Investor Jeremy Grantham, co-founder of $70 billion global asset management firm, Grantham Mayor Van Otterloo (GMO), blamed capitalism for threatening the planet, according to CNBC.

“We deforest the land, we degrade our soils, we pollute and overuse our water and we treat air like an open sewer, and we do it all off the balance sheet,” Grantham said.

His political giving also leans left. In addition to spending through his own foundation, he’s given at least $67,900 to Democratic candidates or liberal PACs plus one quarter million dollars to Tom Steyer’s Next Gen Climate PAC, according to Open Secrets. The site listed just one $1,000 donation to Republican candidate.

In Chicago, Grantham complained that “Capitalism and mainstream economics simply cannot deal with these problems. Mainstream economics largely ignore [them]” and he attributed that “negligence” to short-sightedness. He urged both capitalists and economy to see climate change as a threat and “protect much more than our portfolios.”

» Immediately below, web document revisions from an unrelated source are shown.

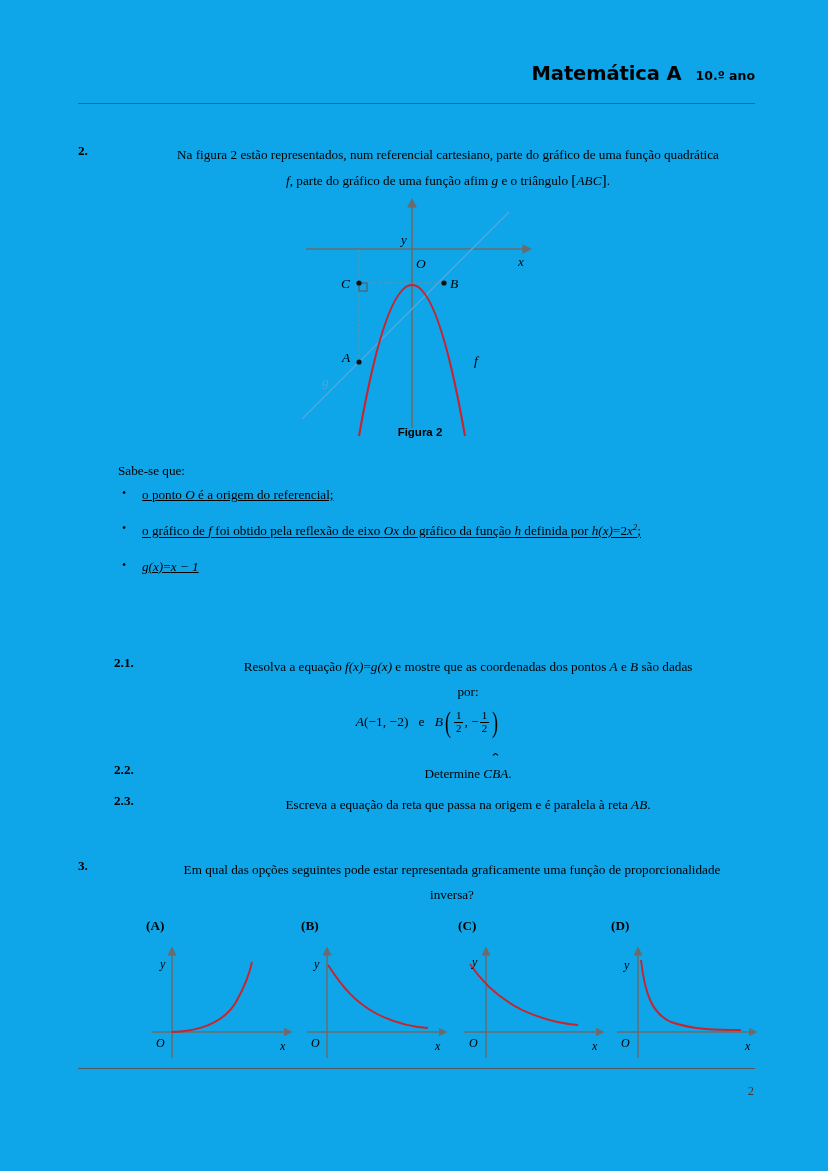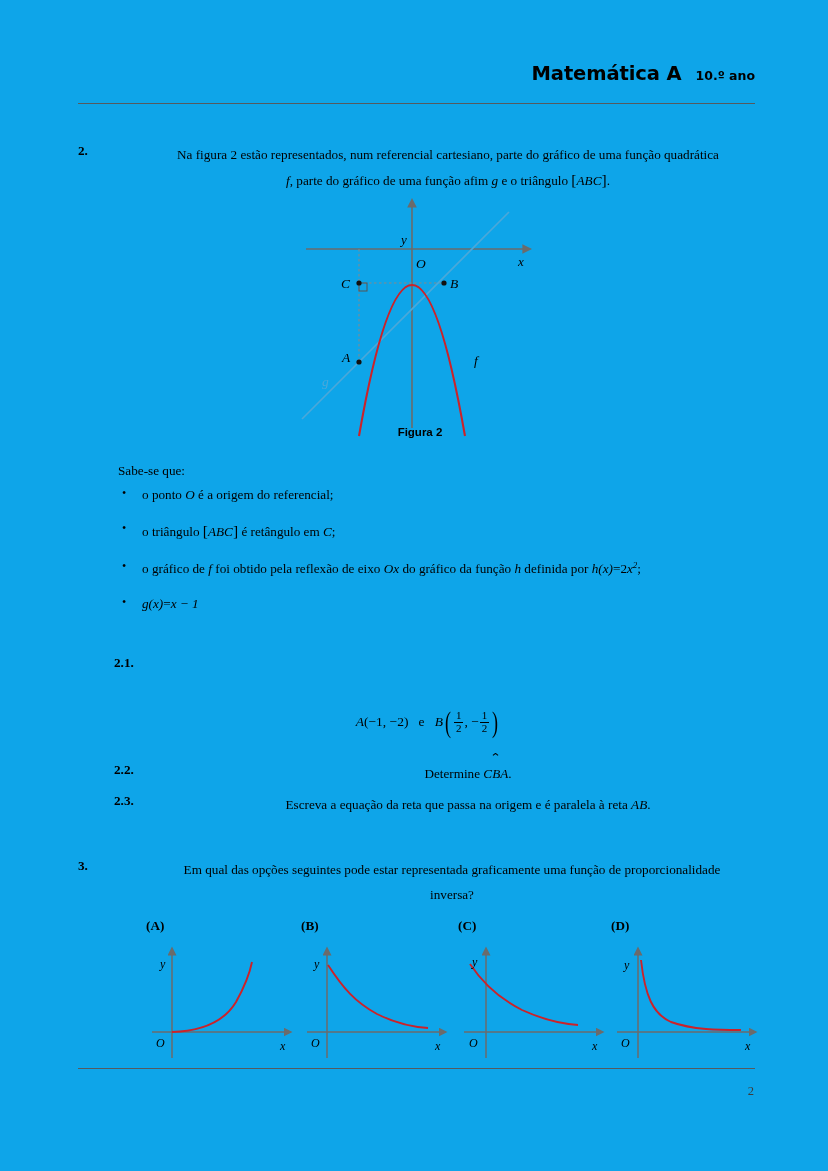"o ponto O é a" .bullet-row { text-decoration: none -> underline }
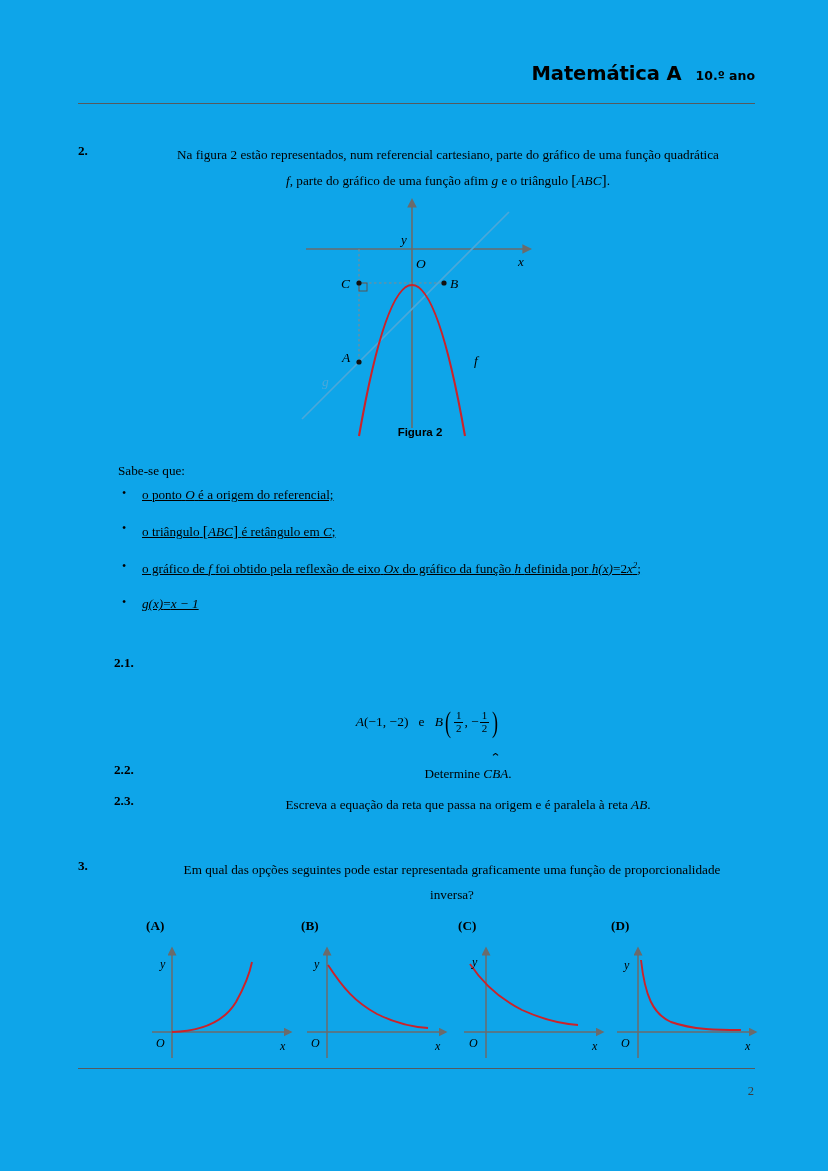"o triângulo [ABC] é retângulo" div.bullet-row { html: <div> <span>o triângulo</span> <span>[</span><span>ABC</span><span>]</span> <span>é retângulo em</span> <span>C</span><span>;</span> </div> -> none }
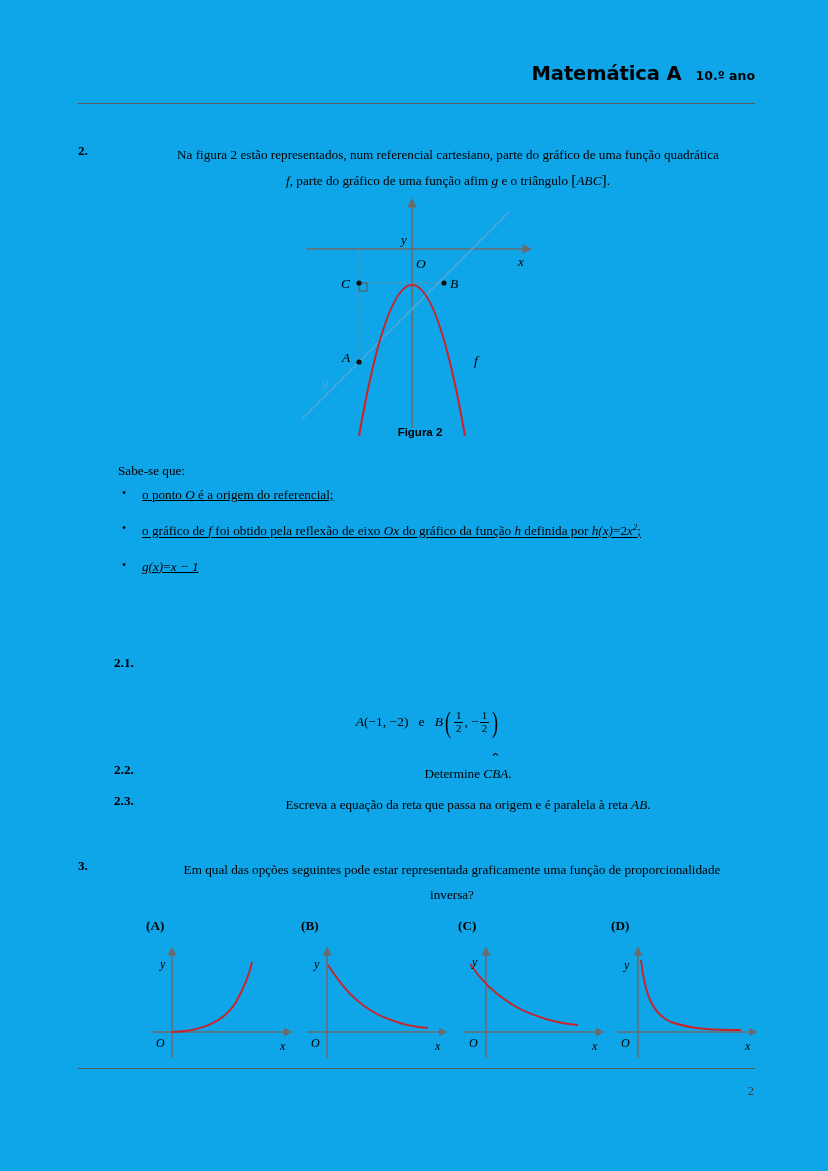"Resolva a equação f(x)=g(x) e" div.qtext { html: none -> <div> <span>Resolva a equação</span> <span>f(x)</span><span>=</span><span>g(x)</span> <span>e mostre que as coordenadas dos pontos</span> <span>A</span> <span>e</span> <span>B</span> <span>são dadas</span><br> <span>por:</span> </div> }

CNBC noted that Grantham has been speaking out about climate change and the environment for many years and created the Grantham Foundation for the Protection of the Environment in 1997 to give “to entities that look to protect the environment.” But it didn’t point out that his foundation has also funded liberal environmental journalism at InsideClimate News, DeSmog Blog and Grist along with other liberal environmental groups.

Grantham’s attitude resembles a group of CEOs and world leaders who want a “better version of capitalism” and perhaps even activist Naomi Klein’s. (She admitted fighting climate change was actually about wealth redistribution and tossing out capitalism.)

But there are others who do not see capitalism as the enemy, even some who still see climate change as a threat. In 2015, US Green Building Council CEO Rick Fedrizzi wrote an op-ed for CNBC arguing “Capitalism is the only force strong enough and capable of acting quickly enough to address climate change before the damage becomes irreversible.”

Fedrizzi cited several companies and specific industries pursuing ideas that were better for the environment because they drove profits up.

That same year, as the UN climate conference in Paris was about to begin, Danish economist Bjorn Lomborg wrote an op-ed for The Wall Street Journal critical of the conference goals. His piece exposed official materials from countries proposing that destroying capitalism was “a lasting solution” to pursue.

Lomborg pointed out how much “progress” capitalism brought the world including doubled life expectancy and the billions of people lifted out of poverty. In his view, the climate deal would be far too costly while also “fail to accomplish anything substantial to rein in climate change.”